As Gwen and I headed to the store, I felt a pang of excitement. I envisioned the two of us tag teaming our way through the grocery aisles like the pros on Extreme Couponing. The fact that Gwen was on crutches, (due to knee surgery) and both of my knees were not much better, never entered my mind.
We parked in the handicapped space close to the store and Gwen hung her handicapped sticker from the mirror. I helped Gwen into the motorized shopping cart as I grabbed my cart and off we went.
Three hours later, as we got on the checkout line, we were barely on speaking terms. It might have had something to do with the fact that my coupons kept falling out of my baseball card holders and I, in my grouchy state, yelled at Gwen because she had a motorized vehicle while I had to trudge along on two bad knees.
Not only that, we looked like two war victims. My hair was matted to my head because I was sweating profusely from chasing my fluttering coupons. Gwen’s leg, in a straight cast, was propped up on her motorized cart and her eye makeup was running down her cheeks because, at one point, she started crying when I yelled at her.
It took us so long to shop because I slowed everything to a crawl (which I spent much of my time doing anyway). Picture this if you will; I arrive in the cereal aisle and get all excited because I know that I have a Cheerios trifecta (three coupons for a BOGO). I start searching for the coupons when several other coupons fly out of their holders. I have to get down on my hands and knees and crawl around retrieving my wayward coupons. It’s not the getting down part that is so bad - it’s the getting UP part. At first, Gwen patiently motored over to me so I could use her vehicle to pull myself up. By the third time, Gwen left me in the dust to figure out my own way to get up. Some friend she is! That’s when I yelled at her.
The friendly cashier, trying desperately to cheer us up, asked us if we found everything okay.
“It only took us three hours!” Came Gwen’s sarcastic reply.
“Well, at least you’re not leaving the store with twelve boxes of Cheerios and nothing else!” I retorted.

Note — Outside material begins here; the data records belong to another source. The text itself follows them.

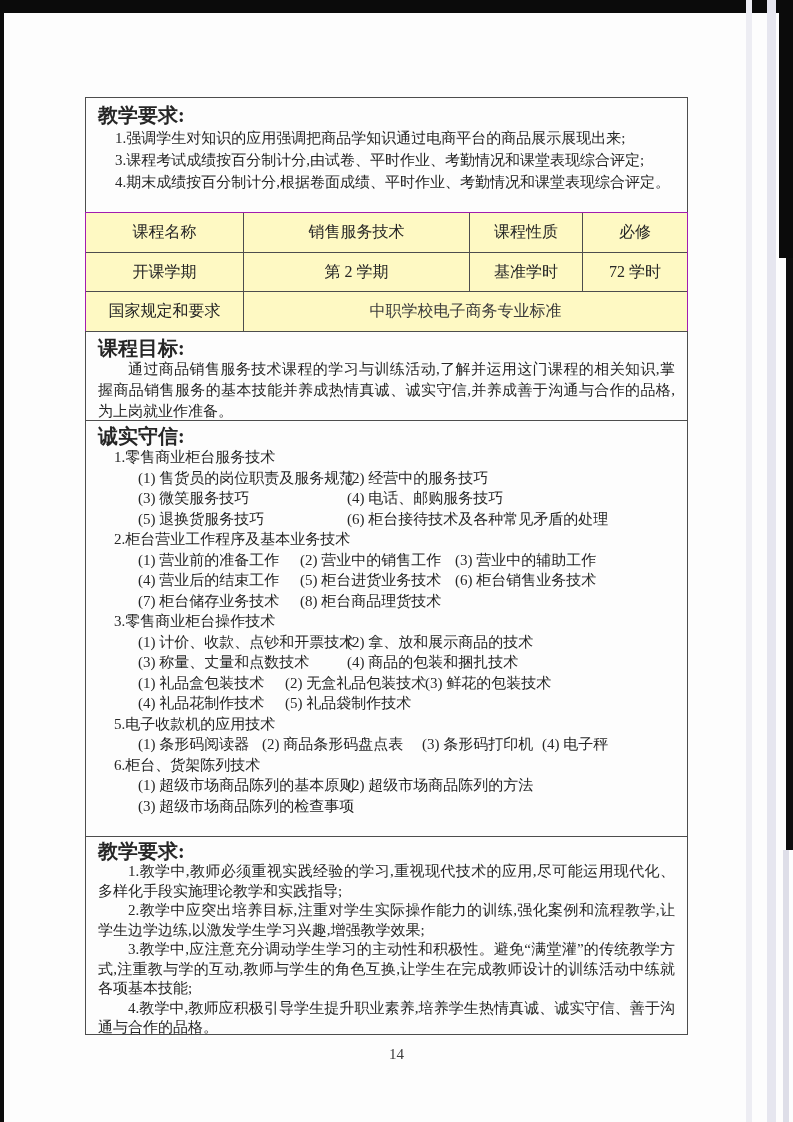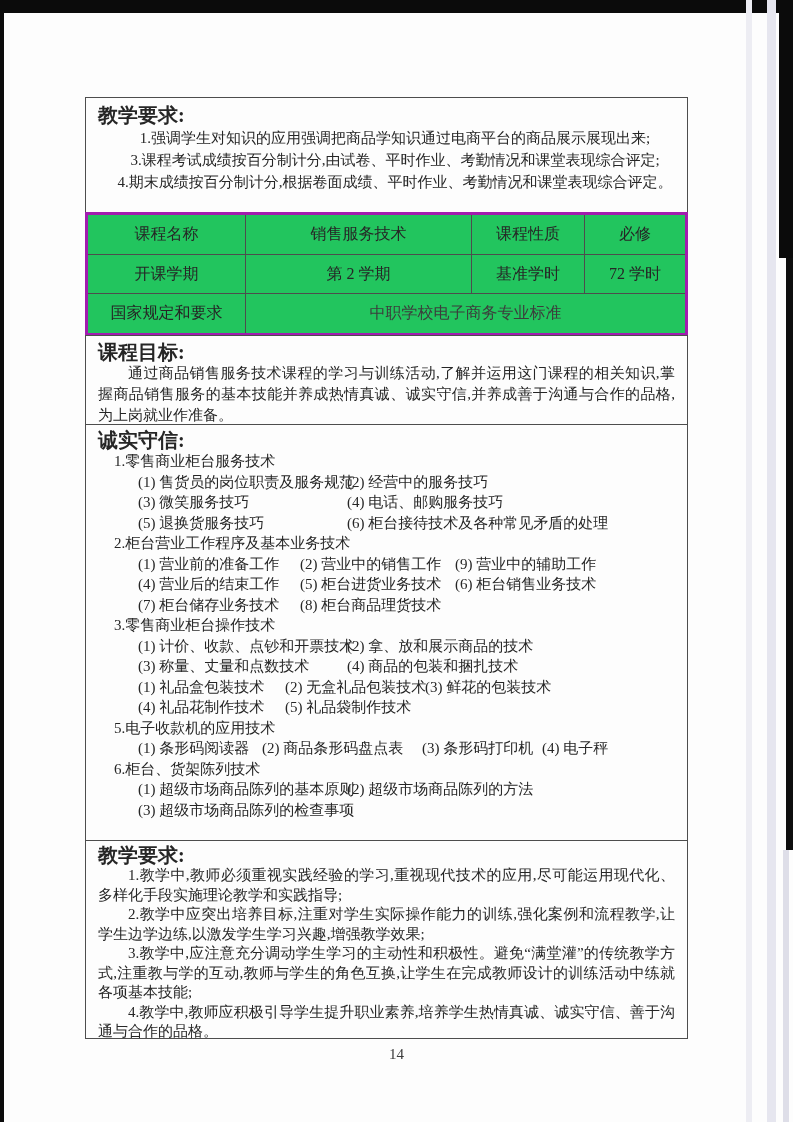"1.强调学生对知识的应用强调把商品学知识通过电商平台的商品展示展现出来;" .box-top .line { text-align: center -> none }
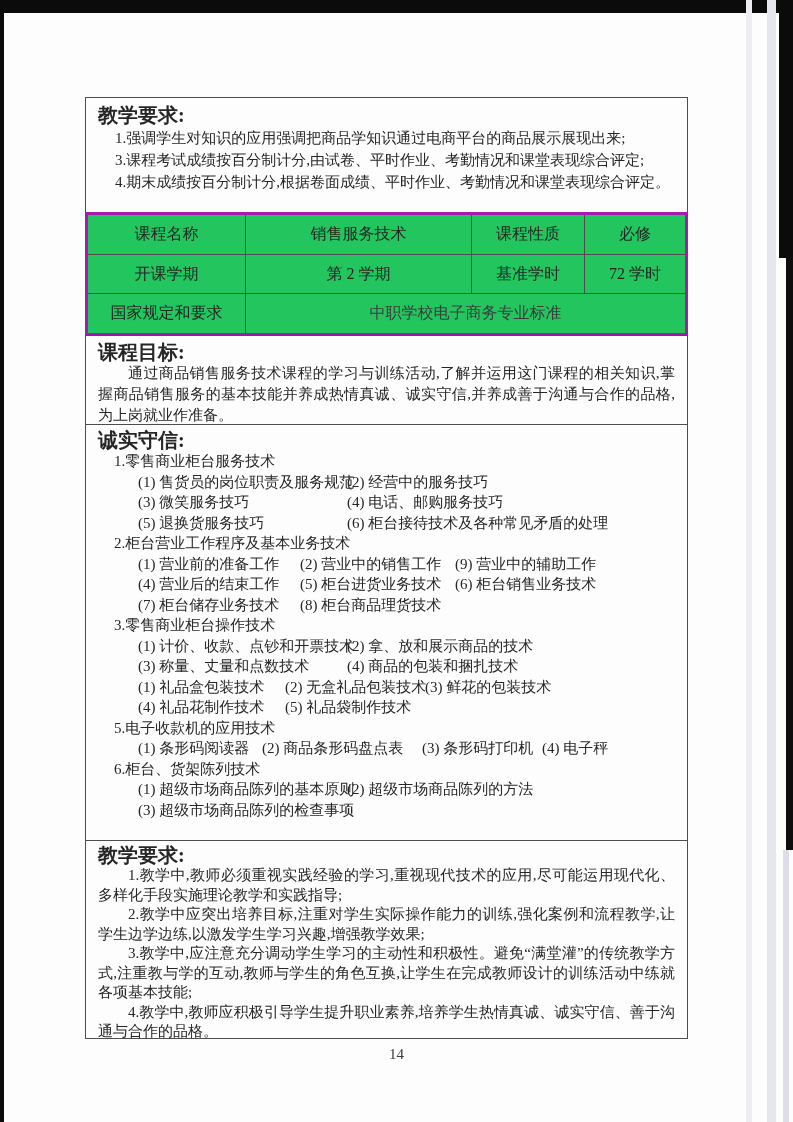"课程名称" .info-table { background: #22c55e -> #fef9c3; border: 3px solid #a21caf -> 1px solid #a21caf }
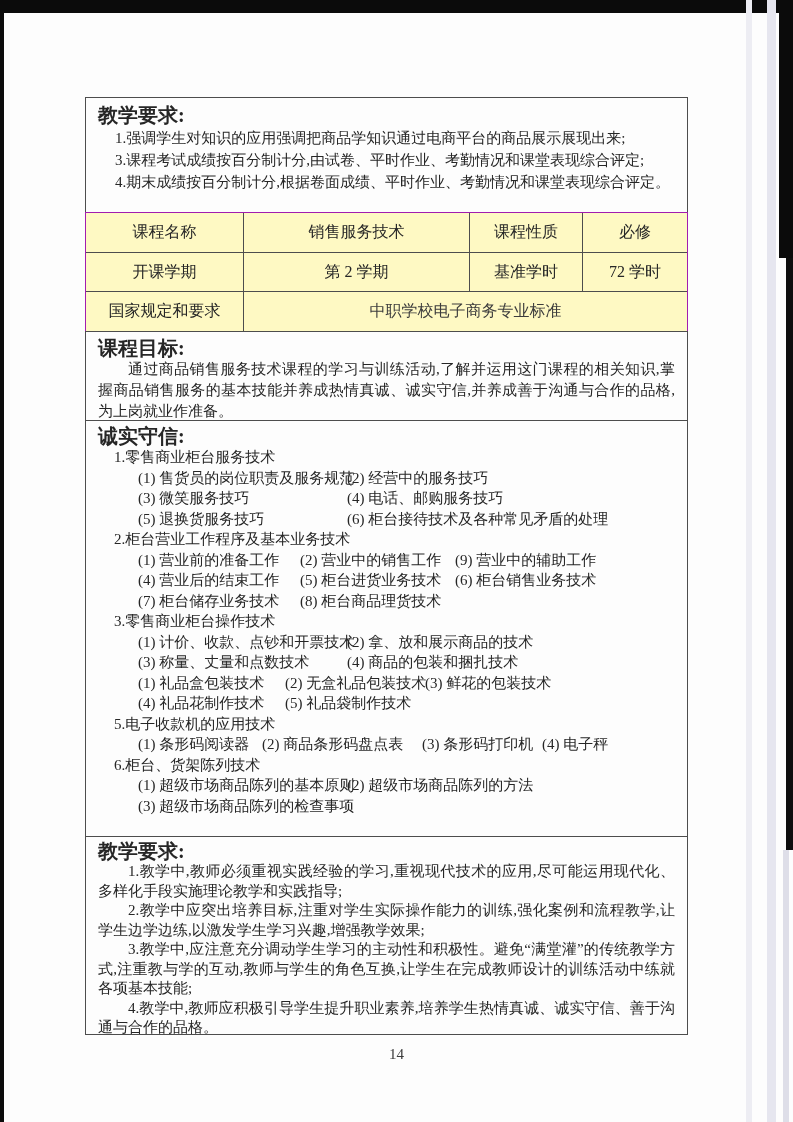"(9) 营业中的辅助工作" span { text: 9 -> 3 }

The cashier continued our checkout without making eye contact. She silently handed me my receipt which showed that I saved $24.00 on Cheerios. My bill came to $1.24. “Victory is mine!” I declared because Gwen’s bill, for a full handicapped cart, came to $3.49. The cashier just shook her head as we limped and motored our way out the door.
Gwen and I are now on speaking terms again. She eventually forgave me for calling her a cripple and I admitted that I could have been more organized. On a brighter note, I have ventured out on my own with my coupons (in envelopes) and I actually have saved my family some money. I don’t think I’ll ever make it on Extreme Couponing, though.